427157 Multiscale Design of Gas-Phase Synthesis of Nanomaterials

Sunday, November 8, 2015
Exhibit Hall 1 (Salt Palace Convention Center)
Eirini Goudeli, Mechanical and Process Engineering, ETH Zurich, Zurich, Switzerland and Sotiris E. Pratsinis, Particle Technology Laboratory, Institute of Process Engineering, Department of Mechanical and Process Engineering, ETH Zurich, Zurich, Switzerland


Multiscale design of aerosol reactors for synthesis of nanomaterials includes continuum, mesoscale, molecular dynamics (MD) and quantum mechanics models spanning 10 – 15 orders of magnitude in length and time, respectively. Quantum mechanics account for the electronic structure of matter determining the interatomic potentials in MD models for accurate estimation of sintering and crystallization rates. Mesoscale models provide the transport properties and coagulation rate of multi-particle structures while continuum models describe the effect of process variables on product particle size and morphology at various process temperatures and residence times (Buesser and Pratsinis, 2012). Multiscale modeling is introduced in the design of scalable processes for gas-phase synthesis of nanoparticles with closely controlled characteristics.

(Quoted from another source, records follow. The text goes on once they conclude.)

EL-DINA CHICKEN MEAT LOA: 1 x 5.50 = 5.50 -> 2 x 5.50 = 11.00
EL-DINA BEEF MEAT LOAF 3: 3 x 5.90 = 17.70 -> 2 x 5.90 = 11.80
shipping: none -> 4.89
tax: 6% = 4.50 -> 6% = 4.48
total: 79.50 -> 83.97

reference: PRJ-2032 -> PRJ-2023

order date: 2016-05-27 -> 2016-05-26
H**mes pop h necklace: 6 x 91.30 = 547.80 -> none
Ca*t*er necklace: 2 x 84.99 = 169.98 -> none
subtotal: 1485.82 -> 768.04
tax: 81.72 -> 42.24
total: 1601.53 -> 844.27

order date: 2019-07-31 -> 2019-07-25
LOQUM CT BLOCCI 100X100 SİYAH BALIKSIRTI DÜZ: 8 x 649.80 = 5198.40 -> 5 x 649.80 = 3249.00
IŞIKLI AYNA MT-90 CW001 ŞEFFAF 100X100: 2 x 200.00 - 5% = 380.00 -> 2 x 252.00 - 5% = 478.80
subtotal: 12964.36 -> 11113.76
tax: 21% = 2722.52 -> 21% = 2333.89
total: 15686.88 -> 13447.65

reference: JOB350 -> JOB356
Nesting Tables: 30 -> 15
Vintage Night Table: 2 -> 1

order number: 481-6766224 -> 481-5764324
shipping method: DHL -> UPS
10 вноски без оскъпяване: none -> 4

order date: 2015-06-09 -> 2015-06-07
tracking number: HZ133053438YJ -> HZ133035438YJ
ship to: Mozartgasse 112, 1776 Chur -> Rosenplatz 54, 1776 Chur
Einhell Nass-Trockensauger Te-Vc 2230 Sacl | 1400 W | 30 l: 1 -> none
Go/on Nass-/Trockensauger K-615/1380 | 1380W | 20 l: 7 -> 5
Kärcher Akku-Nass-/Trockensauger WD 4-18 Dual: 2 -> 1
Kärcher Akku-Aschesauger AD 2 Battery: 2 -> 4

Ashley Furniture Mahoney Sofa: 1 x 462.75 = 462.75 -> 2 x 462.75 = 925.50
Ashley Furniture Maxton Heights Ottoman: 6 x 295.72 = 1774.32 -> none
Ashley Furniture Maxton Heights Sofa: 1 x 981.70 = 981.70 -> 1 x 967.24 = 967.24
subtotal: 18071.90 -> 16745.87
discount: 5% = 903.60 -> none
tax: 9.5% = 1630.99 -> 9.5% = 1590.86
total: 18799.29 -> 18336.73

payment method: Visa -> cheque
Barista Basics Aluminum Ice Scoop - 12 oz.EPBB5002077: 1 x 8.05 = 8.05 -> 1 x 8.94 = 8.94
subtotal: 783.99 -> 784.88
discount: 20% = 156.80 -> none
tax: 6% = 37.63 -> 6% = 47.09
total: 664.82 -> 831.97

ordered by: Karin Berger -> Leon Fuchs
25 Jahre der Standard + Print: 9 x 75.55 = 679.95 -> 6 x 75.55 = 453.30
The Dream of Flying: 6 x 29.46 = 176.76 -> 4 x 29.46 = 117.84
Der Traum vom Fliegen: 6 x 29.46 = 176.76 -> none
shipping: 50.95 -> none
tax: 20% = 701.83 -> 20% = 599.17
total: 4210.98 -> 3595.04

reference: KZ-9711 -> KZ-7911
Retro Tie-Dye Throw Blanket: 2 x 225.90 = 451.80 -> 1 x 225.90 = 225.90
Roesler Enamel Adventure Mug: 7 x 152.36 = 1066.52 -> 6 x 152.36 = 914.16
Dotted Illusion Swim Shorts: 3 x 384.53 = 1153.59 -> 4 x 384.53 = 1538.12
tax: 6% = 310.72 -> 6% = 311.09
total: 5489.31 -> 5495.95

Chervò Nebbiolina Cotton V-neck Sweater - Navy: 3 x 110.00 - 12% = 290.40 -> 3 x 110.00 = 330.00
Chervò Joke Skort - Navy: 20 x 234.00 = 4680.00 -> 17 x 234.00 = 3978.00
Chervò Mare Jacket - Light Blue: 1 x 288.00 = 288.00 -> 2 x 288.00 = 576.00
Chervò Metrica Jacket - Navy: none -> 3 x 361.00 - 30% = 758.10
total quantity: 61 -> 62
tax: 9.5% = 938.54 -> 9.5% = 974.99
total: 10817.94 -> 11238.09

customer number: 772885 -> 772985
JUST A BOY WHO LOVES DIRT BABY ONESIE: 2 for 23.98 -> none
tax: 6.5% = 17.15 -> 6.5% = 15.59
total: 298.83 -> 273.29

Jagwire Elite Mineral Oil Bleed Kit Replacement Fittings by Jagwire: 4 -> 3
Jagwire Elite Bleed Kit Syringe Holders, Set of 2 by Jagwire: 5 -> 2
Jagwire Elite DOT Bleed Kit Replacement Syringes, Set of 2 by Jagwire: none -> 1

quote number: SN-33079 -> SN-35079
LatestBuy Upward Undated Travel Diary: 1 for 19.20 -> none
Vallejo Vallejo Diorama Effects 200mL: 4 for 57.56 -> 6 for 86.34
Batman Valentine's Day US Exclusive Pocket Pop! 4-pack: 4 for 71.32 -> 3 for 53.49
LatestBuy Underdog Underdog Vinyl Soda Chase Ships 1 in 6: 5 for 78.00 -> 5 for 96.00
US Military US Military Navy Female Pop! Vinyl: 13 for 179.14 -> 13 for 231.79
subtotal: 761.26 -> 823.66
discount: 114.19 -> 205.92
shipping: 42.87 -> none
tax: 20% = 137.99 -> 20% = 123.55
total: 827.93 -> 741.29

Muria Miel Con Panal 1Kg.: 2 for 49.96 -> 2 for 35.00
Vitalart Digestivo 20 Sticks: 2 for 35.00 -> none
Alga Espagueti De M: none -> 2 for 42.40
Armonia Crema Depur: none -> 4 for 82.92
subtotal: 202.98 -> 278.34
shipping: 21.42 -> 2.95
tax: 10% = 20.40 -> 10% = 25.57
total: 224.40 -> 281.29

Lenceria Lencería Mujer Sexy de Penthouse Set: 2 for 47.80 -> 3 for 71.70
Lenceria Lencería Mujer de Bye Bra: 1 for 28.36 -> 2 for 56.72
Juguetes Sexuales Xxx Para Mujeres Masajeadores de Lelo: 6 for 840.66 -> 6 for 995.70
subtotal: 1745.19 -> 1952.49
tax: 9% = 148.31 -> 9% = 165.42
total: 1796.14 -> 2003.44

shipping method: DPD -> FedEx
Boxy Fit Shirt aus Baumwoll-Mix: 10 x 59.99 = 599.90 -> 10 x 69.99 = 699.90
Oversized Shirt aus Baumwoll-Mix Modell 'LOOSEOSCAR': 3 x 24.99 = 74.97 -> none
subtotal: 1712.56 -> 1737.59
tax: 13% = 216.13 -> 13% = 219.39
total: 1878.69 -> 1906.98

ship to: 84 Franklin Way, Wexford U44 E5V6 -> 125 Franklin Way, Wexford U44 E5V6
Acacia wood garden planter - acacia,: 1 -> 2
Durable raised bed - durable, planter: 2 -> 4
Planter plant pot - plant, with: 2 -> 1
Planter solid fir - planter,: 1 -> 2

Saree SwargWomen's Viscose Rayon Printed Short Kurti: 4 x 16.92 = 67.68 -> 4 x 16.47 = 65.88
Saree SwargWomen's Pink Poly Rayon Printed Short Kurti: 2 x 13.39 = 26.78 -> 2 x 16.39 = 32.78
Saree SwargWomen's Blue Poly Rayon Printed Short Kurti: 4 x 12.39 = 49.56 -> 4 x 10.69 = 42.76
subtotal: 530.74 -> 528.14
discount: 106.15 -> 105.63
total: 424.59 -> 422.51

Fundamental particle properties, like structure and crystallinity are determined from first principles as they affect material performance in a score of applications (e.g. sensors, catalysts, biometerials). More specifically, highly parallelized MD simulations are carried out to monitor dynamic properties and physical mechanisms governing the nanoparticle characteristics that cannot be easily obtained experimentally. Sintering rates and crystallinity dynamics that can be incorporated in mesoscale and continuum models are determined ab initio for gold nanoparticles.

Discrete Element Modeling (DEM) simulations are used to track the detailed structure and size distribution and agglomerate size of fractal-like particles undergoing Brownian coagulation without coalescence, sintering or surface growth (Goudeli et al., 2015). The DEM-obtained mobility size and number-based geometric standard deviation of the mobility radius are compared to Scanning Mobility Particle Sizer (SMPS) and combined Differential Mobility Analyzer (DMA) and Aerosol Particle Mass (APM) measurements as function of the number of primary particles per agglomerate. Particle morphology and structure are quantified by the fractal dimension, Df, and mass-mobility exponent, Dfm, which are related to the cluster optical and transport properties, respectively, from spherical particles to fractal-like agglomerates until they attain their well-known asymptotic structure.

Easy-to-use expressions are extracted that can be readily interfaced with climate dynamics, meteorological models or computational fluid dynamics describing the reactor operation and particle production. For example, the effect of varying particle structure during the formation of fractal-like crystalline TiO2 and amorphous SiO2 is investigated by employing the above DEM-derived Df evolution in a monodisperse continuum model (Kruis et al., 1993) accounting for concurrent coagulation and sintering. Neglecting the evolving particle structure overestimates the hard-agglomerate diameter by up to 25% for TiO2 and 30% for SiO2, especially at high maximum temperatures and cooling rates that hard-aggregates consist of only a few primary particles.

Interfacing the above models that are applicable at multiple length and time scales can facilitate the understanding and scale-up design of aerosol reactors for synthesis of nanoparticles whose properties can be closely controlled during scale-up from laboratory scale to commercial products.


Buesser, B., and Pratsinis, S.E. (2012) Annu. Rev. Chem. Biomol. Eng., 3, 103-127.

Goudeli, E., Eggersdorfer, M.L., and Pratsinis, S.E. (2015) Langmuir 31, 1320-1327.

Kruis, F.E., Kusters, K.A., Pratsinis, S.E., and Scarlett, B. (1993) Aerosol Sci. Technol. 19, 514-526.